En 1953, unos psicólogos sociales llevaron a cabo lo que hoy se conoce como el experimento de Robbers Cave y que Kwamme Anthony
Appiah recoge en su magnífico ensayo Ética de la identidad. Se seleccionaron dos grupos de chicos de 11 años de edad y los enviaron a dos campamentos contiguos pero separados por una montaña. Los dos grupos provenían de Oklahoma y pertenecían a un ambiente más o menos homogéneo: protestantes, blancos y de clase media. Al principio ningún miembro de los dos grupos sabía de la existencia del otro. Lo descubrieron cuando tuvieron libertad de movimiento. Este encuentro dio lugar, más tarde, a la organización de retos deportivos y otros menos amables como el derrumbamiento de tiendas y generó la necesidad de encontrar un nombre que los identificara. Unos pasaron a ser las serpientes y los otros las águilas. A nadie se le había ocurrido que necesitaban una denominación hasta que supieron de la existencia del otro grupo.

La conclusión que se puede extraer de este experimento es que, como mínimo, es cuestionable que sean las diferencias culturales las que dan origen a las identidades colectivas. El camino también puede ser el inverso.
Si en los grupos homogéneos ocurre lo que nos muestra este experimento, es lógico pensar que en grupos más heterogéneos se intenten agrandar estas diferencias y, en situaciones de exclusión social, la respuesta al rechazo puede ser la exageración hasta la caricatura de algunos rasgos.

A mi modo de ver, la única forma de derrumbar estos muros que cierran a cada comunidad en su gueto es entender esta complejidad de las relaciones grupales, no caer en explicaciones culturalistas denigrantes y tomar medidas para favorecer más la permeabilidad de estos grupos cerrados en sí mismos.

El gran reto es conseguir que vivamos en una sociedad que garantice la igualdad de oportunidades a todos.
Recientemente he tenido la oportunidad de leer el magnífico libro de John Carlin titulado El factor humano. Un relato brillante que nos acerca al papel que tuvo Nelson Mandela en la transición sudafricana. Un líder extremadamente inteligente y generoso capaz de reconciliar a dos bandos que parecían estar abocados irremediablemente a una cruel y sangrienta guerra civil.

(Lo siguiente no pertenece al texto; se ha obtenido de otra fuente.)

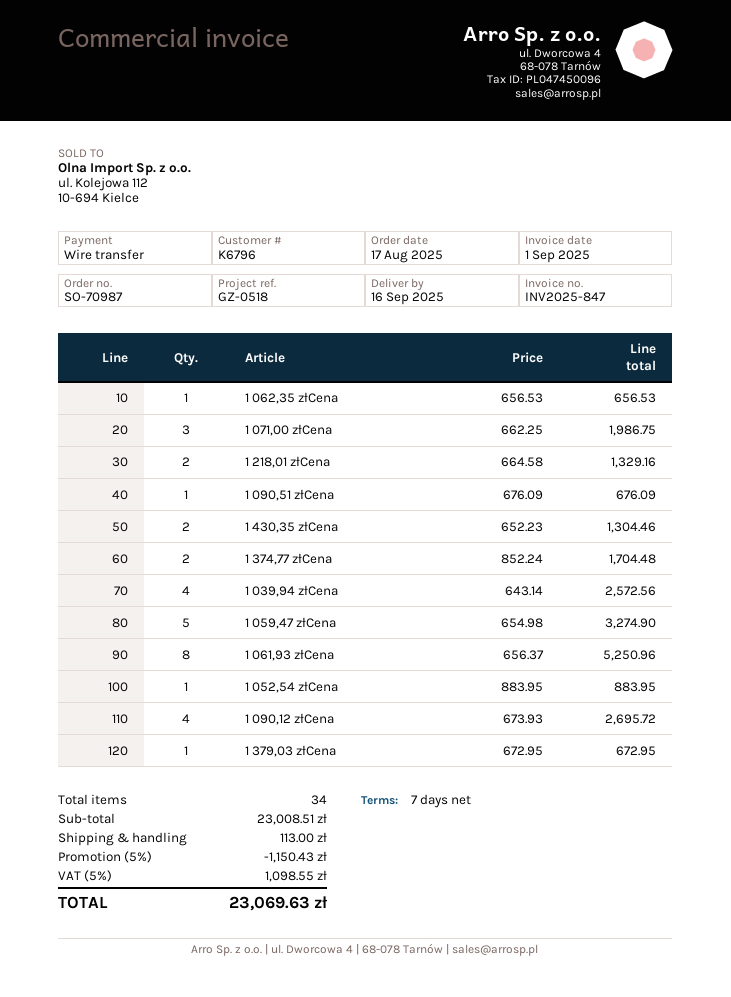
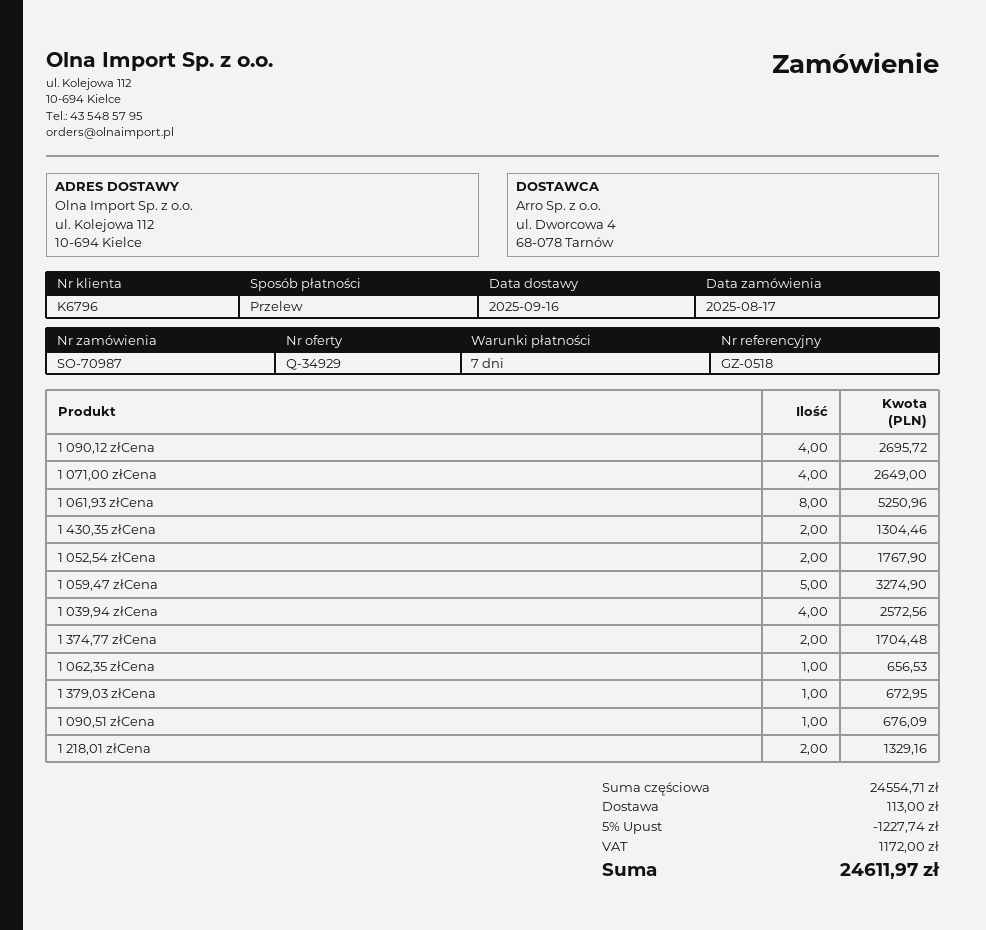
1 071,00 złCena: 3 for 1986.75 -> 4 for 2649.00
1 052,54 złCena: 1 for 883.95 -> 2 for 1767.90
subtotal: 23008.51 -> 24554.71
discount: 5% = 1150.43 -> 5% = 1227.74
tax: 1098.55 -> 1172.00
total: 23069.63 -> 24611.97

Este libro ha contribuido a afianzar en mí una idea básica: la importancia de un buen liderazgo para derrumbar muros (construidos por el miedo, el resentimiento y el temor a ser fagocitados) y favorecer la convivencia. Líderes que tengan claro que la cohesión social requiere de generosidad de espíritu a todos. Especialmente a los que nos gobiernan.
Es por este motivo que lamento profundamente que tengamos un ministro de Trabajo e Inmigración cuyas únicas ideas para abordar este tema sean las de facilitar el retorno al país de origen (dando un mensaje explícito de que una parte de la ciudadanía de este país sobra), dificultar la reagrupación familiar (amputando física y moralmente a muchas familias) y proponiendo medidas laborales que favorecen a los auténticos españoles.

Como sociedad tampoco nos podemos permitir que nuestro Gobierno construya vallas cada vez más altas en las fronteras y contribuya a convertir el mar Mediterráneo en un cementerio de personas humildes (muchas de ellas menores).
No nos lo podemos permitir no solamente por una cuestión filantrópica, sino porque esta realidad hiriente alimenta el resentimiento en una parte importante de esta sociedad. Como es sabido, el resentimiento no puede generar nada bueno.
¿Dónde están, pues, los líderes que nos confronten con la realidad y nos ayuden a comprender la importancia de derribar estos muros?

Säid El Kadaoui Moussaoui es Psicólogo y escritor. Autor de la novela ‘Límites y Fronteras’.